Martin Bright 2“Attitudes about how to deal with radical Islam are now shifting so quickly within Whitehall that it is hard to keep up. The detailed announcement from Ruth Kelly, the Communities and Local Government Secretary, on how she will spend £5m on grass-roots hearts and minds projects is a genuine break with the recent past, when ministers preferred to fund self-appointed national representatives of Islam such as the Muslim Council of Britain (MCB)….

“In July of last year, I wrote a controversial pamphlet published by the think-tank Policy Exchange in which I exposed the extent to which the British government and the Foreign Office in particular had made a compact with radical Islam. In the Middle East, this constituted a dialogue with the Muslim Brotherhood, which works towards an Islamic state through the democratic process; at home this was largely expressed by the Labour government’s long-standing relationship with the Muslim Council of Britain.

“Leaked Foreign Office documents showed that officials and ministers had adopted a policy of what one diplomat described as ‘engagement for its own sake’ with ostensibly moderate Islamist groups in an attempt to counter the influence of more extreme organisations. This policy had also been allowed to seep into domestic policy, over which the Foreign Office had, until recently, an extraordinary degree of influence. Using a series of articles in this magazine and a documentary on Channel 4, I argued for a change in policy to broaden the scope of the dialogue.

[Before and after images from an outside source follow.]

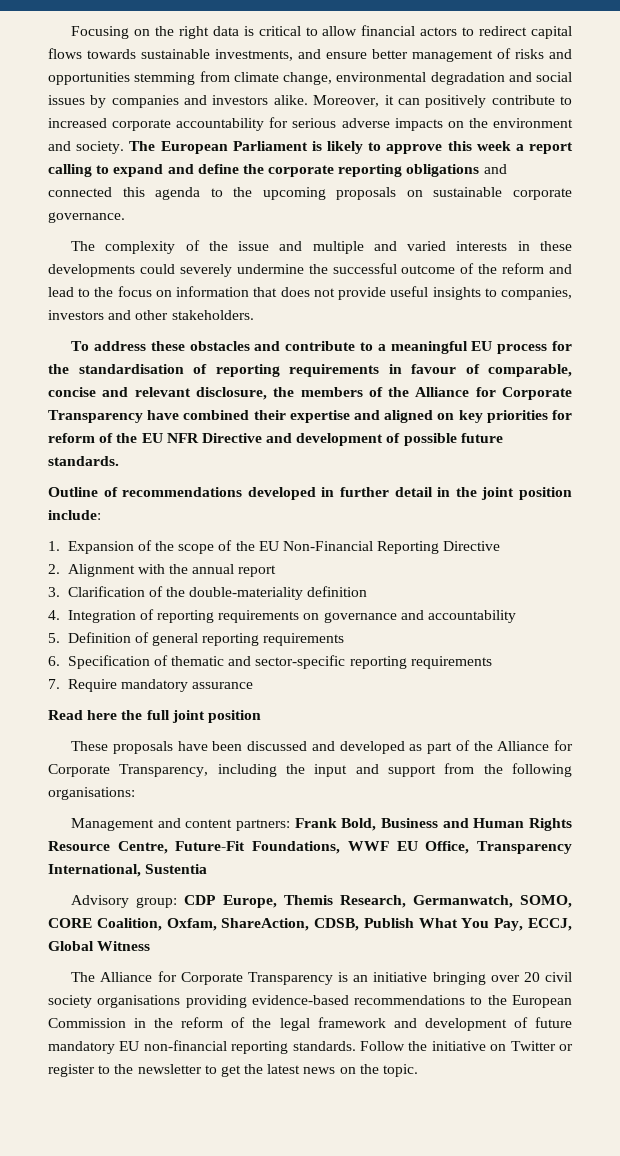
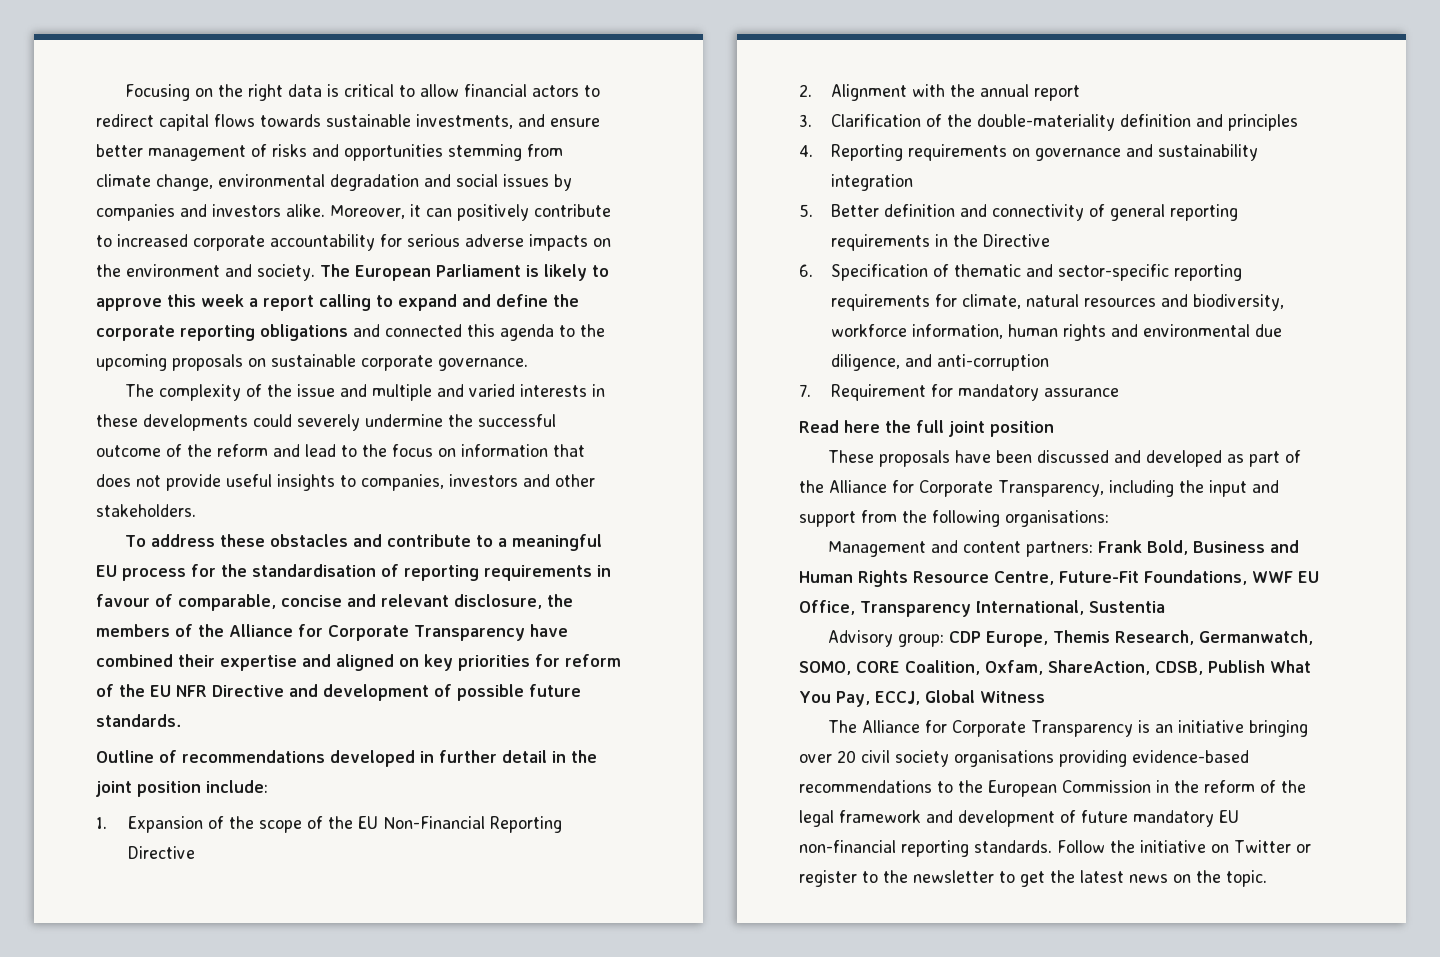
(368, 591) none -> [1196,114,1299,131] and principles
[67,609,215,623] Integration of reporting -> [831,144,904,161] Reporting
[428,610,517,623] accountability -> [1158,144,1259,161] [831,174,914,191] sustainability integration
[67,632,131,643] Definition -> [831,204,1085,221] Better definition and connectivity
(345, 639) none -> [935,234,1051,247] in the Directive
(492, 662) none -> [935,294,1285,311] [831,324,1283,341] [831,354,1050,371] for climate, natural resources and biodiversity, workforce information, human rights and environmental due diligence, and anti-corruption
[67,679,117,692] Require -> [831,384,954,401] Requirement for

“The influence of Ruth Kelly has been hugely significant in this respect.”

Martin Bright in the New Statesman, 9 April 2007

US Muslims fear Islamophobia following workplace controversies

The recent controversies involving teetotaler Muslim cabbies and the Target cashier who wouldn’t ring up pork products touched off a barrage of comments on newspaper Web sites and blogs. The tone of some of these comments is frightening to local Muslims.

“Too bad our troops can’t kill them fast enough,” said one of the more than 900 comments posted on Buzz.mn, which first reported the Target incident. Muslim leaders said comments like this are on the rise, and they are calling it: “Islamophobia.”

“Islamophobia is a distrust or fear of anything that has to do with Islam,” explained Haris Tarin, director of community development at the California-based Muslim Public Affairs Council or MPAC. Speaking at a seminar in Minneapolis on Thursday, Tarin said the anti-Muslim rhetoric is driven by a “group of people who want to see the voice of Muslims marginalized in America.”

The vehicle used by these groups, Tarin said, is a new controversial documentary called “Obsession: Radical Islam’s War Against the West.” Under a backdrop of 9/11 scenes, the Madrid bombings and the London bombings, the film intersperses Muslim prayers with Nazi rallies.

“The idea is to instill a fear among Americans about Islam,” said Tarin.

Minnesota Monitor, 7 April 2007

Australian media accused of Islamaphobia

British firebrand Yvonne Ridley has accused Australia’s media of being hostile towards Muslims, as Labor demanded to know why the Islamic convert was allowed into the country.

The former investigative reporter, in Melbourne for a major religious conference, was quoted in news reports saying Australians were among the world’s worst Muslim haters. But Ms Ridley said her comments were wrongly recorded and she had no problem with the Australian people – only the Australian media, which she accused of Islamophobia.

“The time has come to change the media attitudes towards Muslims in this country,” she told the annual Australian Islamic Conference at the University of Melbourne, staged by non-profit Muslim group, Mercy Mission. “What I actually said to the journalist was there is a horrendous problem of Islamophobia in Australia – it isn’t the ordinary citizens, it’s the media.”

“It’s very, very sad the way the media has reacted,” she said. “Suddenly I’m no more a British journalist, I’m a firebrand Islamic convert. “I’ve always been quite outspoken in my views but I didn’t become an extremist until I put on a hijab.”

Meanwhile, Labor leader Kevin Rudd called on the federal government to explain why Ms Ridley was allowed to enter Australia.